Maajh, vijfde Mehl:
Iemand die om een vals geschenk vraagt,
het zal niet eens een moment duren om te sterven.
Maar van iemand die voortdurend de Allerhoogste Heer God dient en de Guru ontmoet, wordt gezegd dat hij onsterfelijk is. ||1||
Iemand wiens geest toegewijd is aan liefdevolle devotionele aanbidding
zingt dag en nacht Zijn Glorieuze Lof, en blijft voor altijd wakker en bewust.
Door hem bij de hand te nemen, versmelt de Heer en Meester in Zichzelf met die persoon, op wiens voorhoofd zo'n lot geschreven staat. ||2||
Zijn Lotusvoeten wonen in de geest van Zijn toegewijden.
Zonder de Transcendente Heer worden ze allemaal geplunderd.
Ik verlang naar het stof van de voeten van Zijn nederige dienaren. De Naam van de Ware Heer is mijn onderscheiding. ||3||
Staand en zittend zing ik de Naam van de Heer, Har, Har.
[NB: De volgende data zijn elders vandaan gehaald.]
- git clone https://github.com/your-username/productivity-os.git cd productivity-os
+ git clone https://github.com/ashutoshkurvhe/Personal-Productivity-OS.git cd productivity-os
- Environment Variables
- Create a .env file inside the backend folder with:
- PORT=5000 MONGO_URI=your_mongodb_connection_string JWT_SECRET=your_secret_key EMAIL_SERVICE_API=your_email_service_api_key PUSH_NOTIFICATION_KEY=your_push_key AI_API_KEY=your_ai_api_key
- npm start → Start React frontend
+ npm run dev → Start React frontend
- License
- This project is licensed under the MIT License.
Terwijl ik in gedachtenis op Hem mediteer, verkrijg ik mijn Eeuwige Echtgenoot, Heer.
God is barmhartig geworden jegens Nanak. Ik aanvaard vrolijk Uw Wil. ||4||43||50||
Raag Majh werd gecomponeerd door de Vijfde Sikh Guru (Shri Guru Arjun Dev ji). De oorsprong van de Raag ligt in de Punjabi-volksmuziek en de essentie ervan is geïnspireerd door de 'Ausische' tradities van de Majha-regio; het spel van wachten en verlangen naar de terugkeer van een geliefde. De gevoelens die deze Raag oproept, worden vaak vergeleken met die van een moeder die wacht op de terugkeer van haar kind na een lange periode van scheiding. Ze heeft verwachting en hoop op de terugkeer van het kind, hoewel ze zich tegelijkertijd pijnlijk bewust is van de onzekerheid van hun terugkeer naar huis. Deze Raag brengt de emotie van extreme liefde tot leven en dit wordt benadrukt door het verdriet en de angst van de scheiding.